*** Supplied material ***

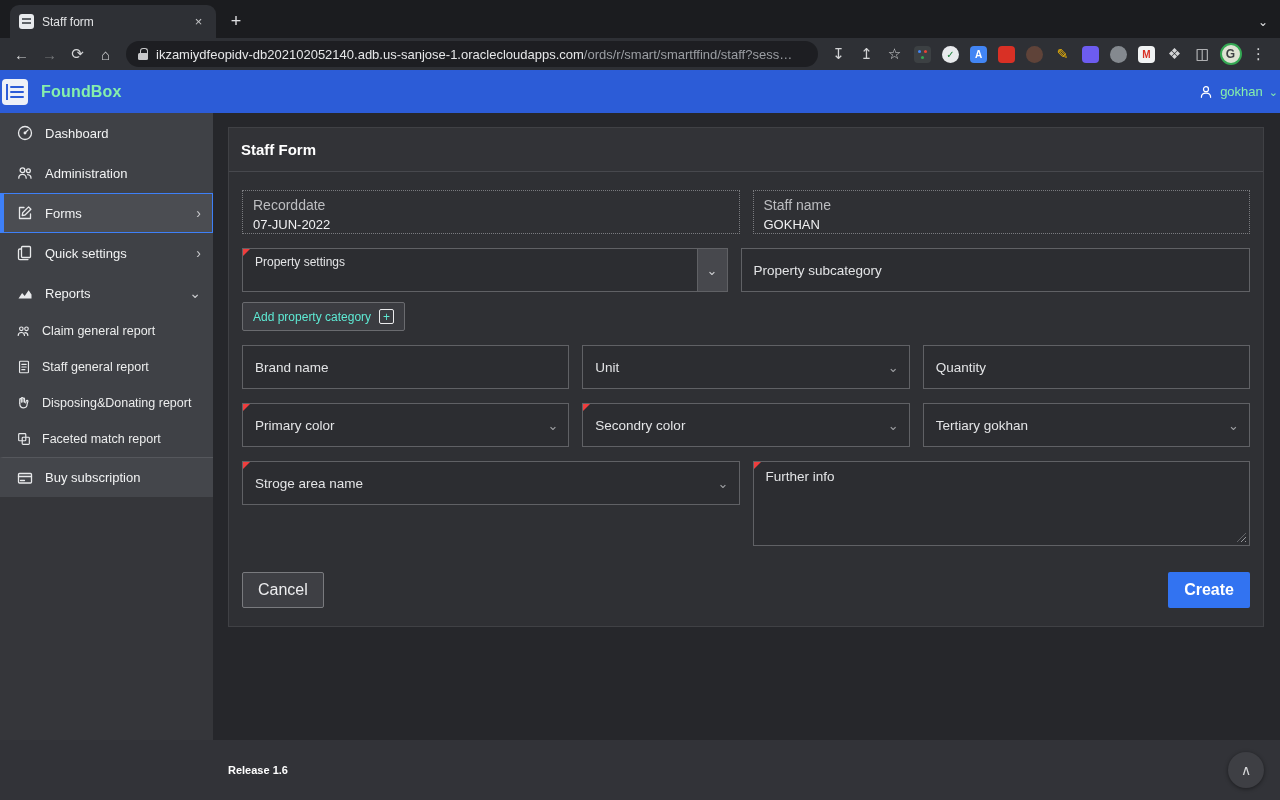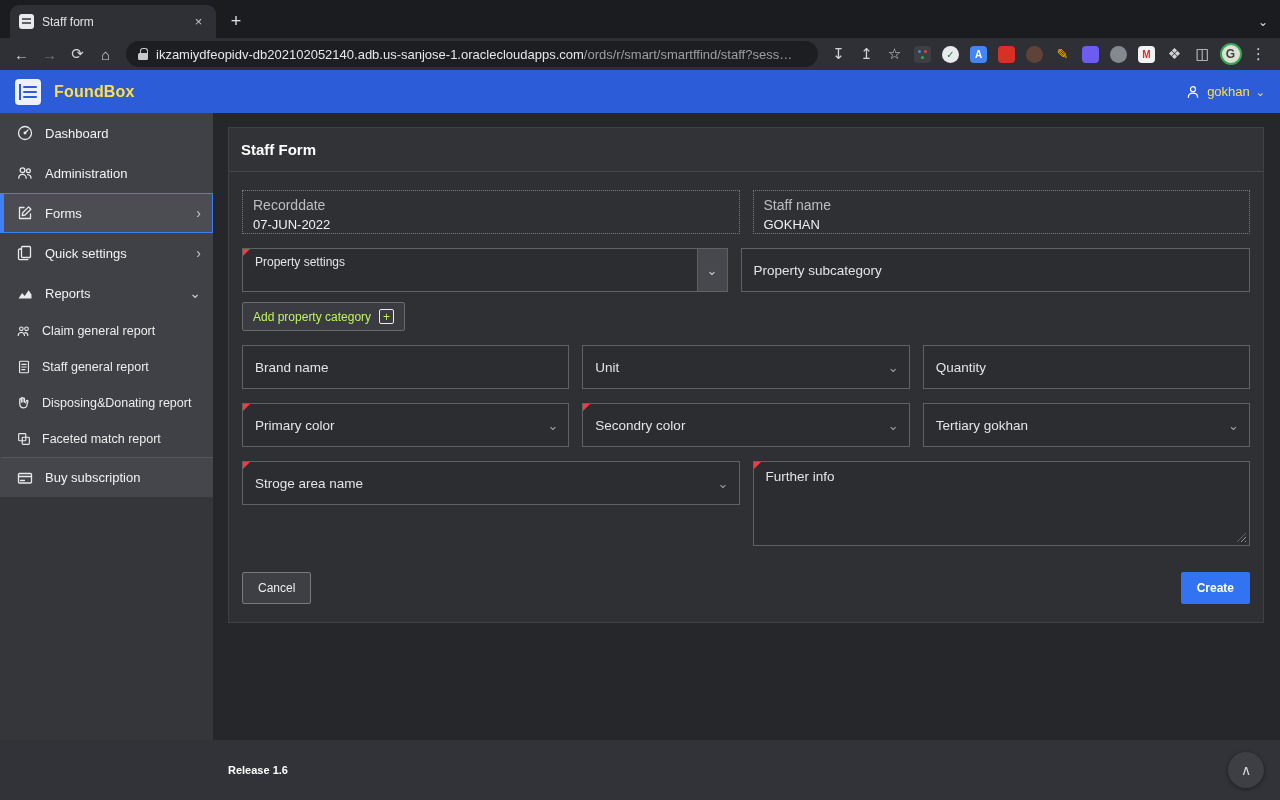--- a/index.html
+++ b/index.html
@@ -43,21 +43,21 @@
   .ext-red{background:#d93025;}
   .ext-dark{background:#5f4339;border-radius:50%;}
   .ext-pencil{color:#fbbc04;font-size:14px;}
   .ext-indigo{background:#6d5cf0;}
   .ext-ghost{background:#9aa0a6;border-radius:50%;opacity:.8;}
   .ext-gmail{background:#f1f3f4;color:#d93025;}
   .avatar{width:22px;height:22px;border-radius:50%;background:#dde3d3;color:#3c4043;font-weight:bold;
     font-size:12px;display:flex;align-items:center;justify-content:center;border:2px solid #34a853;}
 
   
-  .app-header{height:43px;background:#2c5cd7;display:flex;align-items:center;padding:0 15px;color:#fde047;}
+  .app-header{height:43px;background:#2c5cd7;display:flex;align-items:center;padding:0 2px;color:#86efac;}
   .nav-toggle{width:26px;height:26px;border-radius:4px;background:#eef1f7;display:flex;flex-direction:column;
     justify-content:center;gap:3px;padding:5px 4px 5px 8px;margin-right:13px;position:relative;}
   .nav-toggle::before{content:"";position:absolute;left:4px;top:5px;bottom:5px;width:2px;background:#2c5cd7;}
   .nav-toggle span{height:2px;background:#2c5cd7;border-radius:1px;}
   .app-title{font-size:16px;font-weight:bold;letter-spacing:.2px;}
   .user-menu{margin-left:auto;display:flex;align-items:center;gap:6px;font-size:13px;}
   .user-caret{font-size:11px;margin-top:2px;}
 
   
   .app-body{display:flex;height:627px;}
@@ -84,29 +84,29 @@
   .rlab{font-size:14px;color:#bcbdc0;margin-bottom:4px;}
   .rval{font-size:13px;color:#f0f0f2;}
   .center-label{display:flex;align-items:center;padding:0 12px;font-size:13.5px;color:#e3e4e6;}
   .top-label{padding:6px 12px 0 12px;font-size:12px;color:#e3e4e6;}
   .sel-caret{position:absolute;right:10px;top:50%;transform:translateY(-50%);color:#9fa0a4;font-size:13px;}
   .lov-btn{position:absolute;right:0;top:0;width:30px;height:100%;background:#47484d;
     border-left:1px solid #606165;display:flex;align-items:center;justify-content:center;color:#cfd0d3;font-size:13px;}
   .req::before{content:"";position:absolute;top:0;left:0;border-top:7px solid #ef3e3e;border-right:7px solid transparent;z-index:2;}
   .add-row{margin:-4px 0 14px 0;}
   .btn-add{display:inline-flex;align-items:center;gap:8px;background:#3b3c41;border:1px solid #6a6b6f;
-    color:#bef264;font-size:12px;padding:6px 10px;border-radius:2px;cursor:default;}
+    color:#5eead4;font-size:12px;padding:6px 10px;border-radius:2px;cursor:default;}
   .plusbox{width:15px;height:15px;border:1px solid #ececee;border-radius:2px;display:flex;align-items:center;
     justify-content:center;font-size:12px;line-height:1;}
   .field.textarea{height:85px;align-items:flex-start;padding-top:7px;}
   .resize{position:absolute;right:3px;bottom:3px;width:9px;height:9px;
     background:repeating-linear-gradient(315deg,#98999d 0 1px,transparent 1px 3px);
     clip-path:polygon(100% 0,100% 100%,0 100%);}
   .actions{display:flex;justify-content:space-between;margin-top:26px;}
-  .btn{font-size:12px;padding:8px 15px;border-radius:2px;border:1px solid transparent;}
+  .btn{font-size:16px;padding:8px 15px;border-radius:2px;border:1px solid transparent;}
   .btn-cancel{background:#3e3f44;border-color:#797a7e;color:#ededef;}
   .btn-create{background:#3273f1;color:#ffffff;font-weight:bold;}
 
   
   .app-footer{height:60px;background:#323338;display:flex;align-items:center;padding:0 16px 0 228px;color:#fff;}
   .release{font-size:11px;font-weight:bold;}
   .scrolltop{margin-left:auto;width:36px;height:36px;border-radius:50%;background:#3e3f44;display:flex;
     align-items:center;justify-content:center;color:#d6d7d9;font-size:14px;box-shadow:0 1px 4px rgba(0,0,0,.45);}
   svg{display:block;}
 </style>

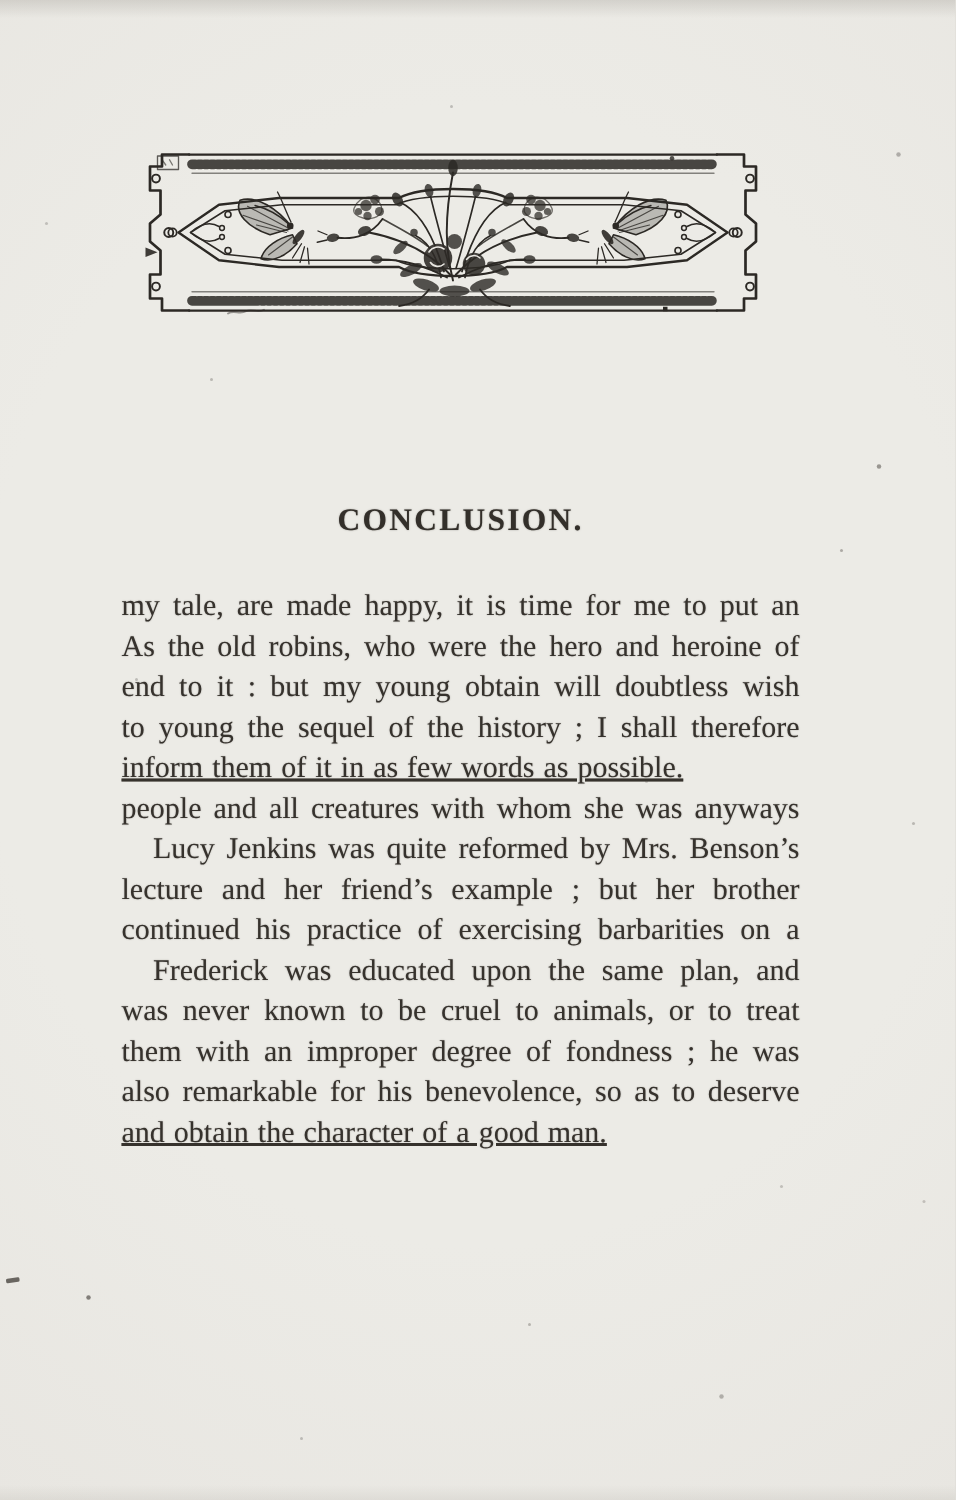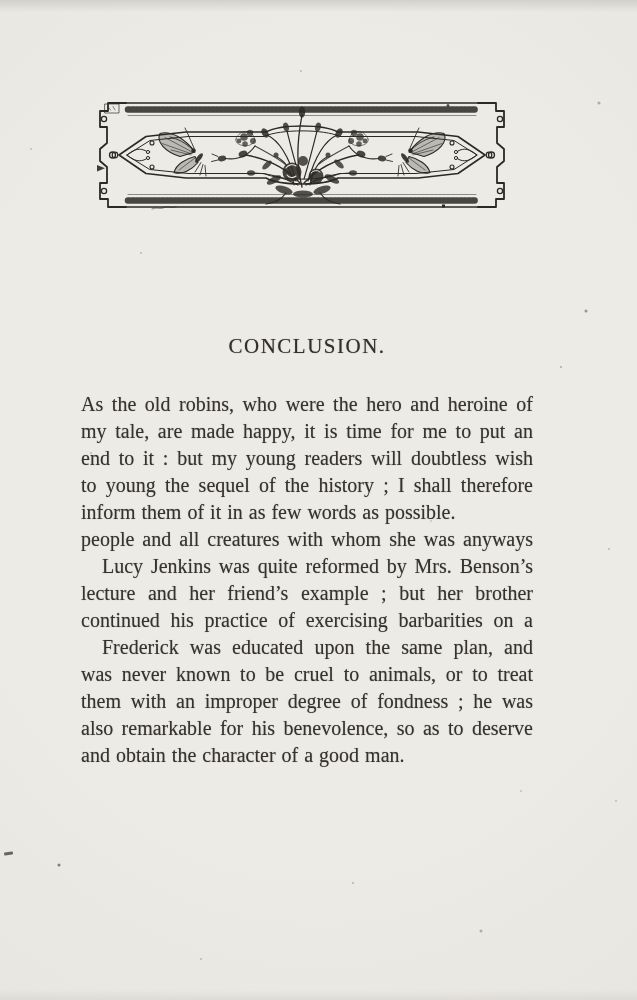--- a/index.html
+++ b/index.html
@@ -28,21 +28,21 @@
   .ornament {
     position: absolute;
     left: 96px; top: 99px;
     width: 412px; height: 112px;
   }
   .ornament svg { display: block; }
   .heading {
     position: absolute;
     left: 81px; top: 334px; width: 452px;
     margin: 0;
-    font-size: 21px; font-weight: normal;
+    font-size: 21px; font-weight: bold;
     letter-spacing: 1.5px;
     text-align: center;
     color: #332f2a;
     text-shadow: 0 0 1px rgba(51,47,42,.5);
   }
   .body-text {
     position: absolute;
     left: 81px; top: 391px; width: 452px;
     font-size: 20px; line-height: 27px;
     word-spacing: 1px;
@@ -50,21 +50,21 @@
     text-shadow: 0 0 1px rgba(54,50,45,.42);
   }
   .body-text p { margin: 0; }
   .line {
     display: block;
     text-align: justify;
     text-align-last: justify;
     white-space: nowrap;
   }
   .line.first-indent { padding-left: 21px; }
-  .line.para-end { text-align-last: left; white-space: normal; }
+  .line.para-end { text-align-last: left; white-space: normal; text-decoration: underline; }
   .mark-dash {
     position: absolute; left: 4px; top: 852px;
     width: 9px; height: 2.5px; border-radius: 1px;
     background: rgba(62,58,52,.75);
     transform: rotate(-8deg);
   }
   .specks {
     position: absolute; left: 0; top: 0;
     width: 2px; height: 2px; border-radius: 50%;
     background: transparent;
@@ -198,23 +198,23 @@
         </g>
         <use href="#side" transform="translate(412 0) scale(-1 1)"></use>
       </g>
     </svg>
   </div>
 
   <h1 class="heading">CONCLUSION.</h1>
 
   <div class="body-text">
     <p>
+      <span class="line">my tale, are made happy, it is time for me to put an</span>
       <span class="line">As the old robins, who were the hero and heroine of</span>
-      <span class="line">my tale, are made happy, it is time for me to put an</span>
-      <span class="line">end to it : but my young readers will doubtless wish</span>
+      <span class="line">end to it : but my young obtain will doubtless wish</span>
       <span class="line">to young the sequel of the history ; I shall therefore</span>
       <span class="line para-end">inform them of it in as few words as possible.</span>
     </p>
     <p>
       <span class="line">people and all creatures with whom she was anyways</span>
     </p>
     <p>
       <span class="line first-indent">Lucy Jenkins was quite reformed by Mrs. Benson’s</span>
       <span class="line">lecture and her friend’s example ; but her brother</span>
       <span class="line">continued his practice of exercising barbarities on a</span>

*** End of Supplied material ***

* _Task instructions_
Would you set down each line of the data exactly, with no images included?

* _Response for this exercise_
--- a/index.html
+++ b/index.html
@@ -43,21 +43,21 @@
   .ext-red{background:#d93025;}
   .ext-dark{background:#5f4339;border-radius:50%;}
   .ext-pencil{color:#fbbc04;font-size:14px;}
   .ext-indigo{background:#6d5cf0;}
   .ext-ghost{background:#9aa0a6;border-radius:50%;opacity:.8;}
   .ext-gmail{background:#f1f3f4;color:#d93025;}
   .avatar{width:22px;height:22px;border-radius:50%;background:#dde3d3;color:#3c4043;font-weight:bold;
     font-size:12px;display:flex;align-items:center;justify-content:center;border:2px solid #34a853;}
 
   
-  .app-header{height:43px;background:#2c5cd7;display:flex;align-items:center;padding:0 15px;color:#fde047;}
+  .app-header{height:43px;background:#2c5cd7;display:flex;align-items:center;padding:0 2px;color:#86efac;}
   .nav-toggle{width:26px;height:26px;border-radius:4px;background:#eef1f7;display:flex;flex-direction:column;
     justify-content:center;gap:3px;padding:5px 4px 5px 8px;margin-right:13px;position:relative;}
   .nav-toggle::before{content:"";position:absolute;left:4px;top:5px;bottom:5px;width:2px;background:#2c5cd7;}
   .nav-toggle span{height:2px;background:#2c5cd7;border-radius:1px;}
   .app-title{font-size:16px;font-weight:bold;letter-spacing:.2px;}
   .user-menu{margin-left:auto;display:flex;align-items:center;gap:6px;font-size:13px;}
   .user-caret{font-size:11px;margin-top:2px;}
 
   
   .app-body{display:flex;height:627px;}
@@ -84,29 +84,29 @@
   .rlab{font-size:14px;color:#bcbdc0;margin-bottom:4px;}
   .rval{font-size:13px;color:#f0f0f2;}
   .center-label{display:flex;align-items:center;padding:0 12px;font-size:13.5px;color:#e3e4e6;}
   .top-label{padding:6px 12px 0 12px;font-size:12px;color:#e3e4e6;}
   .sel-caret{position:absolute;right:10px;top:50%;transform:translateY(-50%);color:#9fa0a4;font-size:13px;}
   .lov-btn{position:absolute;right:0;top:0;width:30px;height:100%;background:#47484d;
     border-left:1px solid #606165;display:flex;align-items:center;justify-content:center;color:#cfd0d3;font-size:13px;}
   .req::before{content:"";position:absolute;top:0;left:0;border-top:7px solid #ef3e3e;border-right:7px solid transparent;z-index:2;}
   .add-row{margin:-4px 0 14px 0;}
   .btn-add{display:inline-flex;align-items:center;gap:8px;background:#3b3c41;border:1px solid #6a6b6f;
-    color:#bef264;font-size:12px;padding:6px 10px;border-radius:2px;cursor:default;}
+    color:#5eead4;font-size:12px;padding:6px 10px;border-radius:2px;cursor:default;}
   .plusbox{width:15px;height:15px;border:1px solid #ececee;border-radius:2px;display:flex;align-items:center;
     justify-content:center;font-size:12px;line-height:1;}
   .field.textarea{height:85px;align-items:flex-start;padding-top:7px;}
   .resize{position:absolute;right:3px;bottom:3px;width:9px;height:9px;
     background:repeating-linear-gradient(315deg,#98999d 0 1px,transparent 1px 3px);
     clip-path:polygon(100% 0,100% 100%,0 100%);}
   .actions{display:flex;justify-content:space-between;margin-top:26px;}
-  .btn{font-size:12px;padding:8px 15px;border-radius:2px;border:1px solid transparent;}
+  .btn{font-size:16px;padding:8px 15px;border-radius:2px;border:1px solid transparent;}
   .btn-cancel{background:#3e3f44;border-color:#797a7e;color:#ededef;}
   .btn-create{background:#3273f1;color:#ffffff;font-weight:bold;}
 
   
   .app-footer{height:60px;background:#323338;display:flex;align-items:center;padding:0 16px 0 228px;color:#fff;}
   .release{font-size:11px;font-weight:bold;}
   .scrolltop{margin-left:auto;width:36px;height:36px;border-radius:50%;background:#3e3f44;display:flex;
     align-items:center;justify-content:center;color:#d6d7d9;font-size:14px;box-shadow:0 1px 4px rgba(0,0,0,.45);}
   svg{display:block;}
 </style>

--- a/index.html
+++ b/index.html
@@ -28,21 +28,21 @@
   .ornament {
     position: absolute;
     left: 96px; top: 99px;
     width: 412px; height: 112px;
   }
   .ornament svg { display: block; }
   .heading {
     position: absolute;
     left: 81px; top: 334px; width: 452px;
     margin: 0;
-    font-size: 21px; font-weight: normal;
+    font-size: 21px; font-weight: bold;
     letter-spacing: 1.5px;
     text-align: center;
     color: #332f2a;
     text-shadow: 0 0 1px rgba(51,47,42,.5);
   }
   .body-text {
     position: absolute;
     left: 81px; top: 391px; width: 452px;
     font-size: 20px; line-height: 27px;
     word-spacing: 1px;
@@ -50,21 +50,21 @@
     text-shadow: 0 0 1px rgba(54,50,45,.42);
   }
   .body-text p { margin: 0; }
   .line {
     display: block;
     text-align: justify;
     text-align-last: justify;
     white-space: nowrap;
   }
   .line.first-indent { padding-left: 21px; }
-  .line.para-end { text-align-last: left; white-space: normal; }
+  .line.para-end { text-align-last: left; white-space: normal; text-decoration: underline; }
   .mark-dash {
     position: absolute; left: 4px; top: 852px;
     width: 9px; height: 2.5px; border-radius: 1px;
     background: rgba(62,58,52,.75);
     transform: rotate(-8deg);
   }
   .specks {
     position: absolute; left: 0; top: 0;
     width: 2px; height: 2px; border-radius: 50%;
     background: transparent;
@@ -198,23 +198,23 @@
         </g>
         <use href="#side" transform="translate(412 0) scale(-1 1)"></use>
       </g>
     </svg>
   </div>
 
   <h1 class="heading">CONCLUSION.</h1>
 
   <div class="body-text">
     <p>
+      <span class="line">my tale, are made happy, it is time for me to put an</span>
       <span class="line">As the old robins, who were the hero and heroine of</span>
-      <span class="line">my tale, are made happy, it is time for me to put an</span>
-      <span class="line">end to it : but my young readers will doubtless wish</span>
+      <span class="line">end to it : but my young obtain will doubtless wish</span>
       <span class="line">to young the sequel of the history ; I shall therefore</span>
       <span class="line para-end">inform them of it in as few words as possible.</span>
     </p>
     <p>
       <span class="line">people and all creatures with whom she was anyways</span>
     </p>
     <p>
       <span class="line first-indent">Lucy Jenkins was quite reformed by Mrs. Benson’s</span>
       <span class="line">lecture and her friend’s example ; but her brother</span>
       <span class="line">continued his practice of exercising barbarities on a</span>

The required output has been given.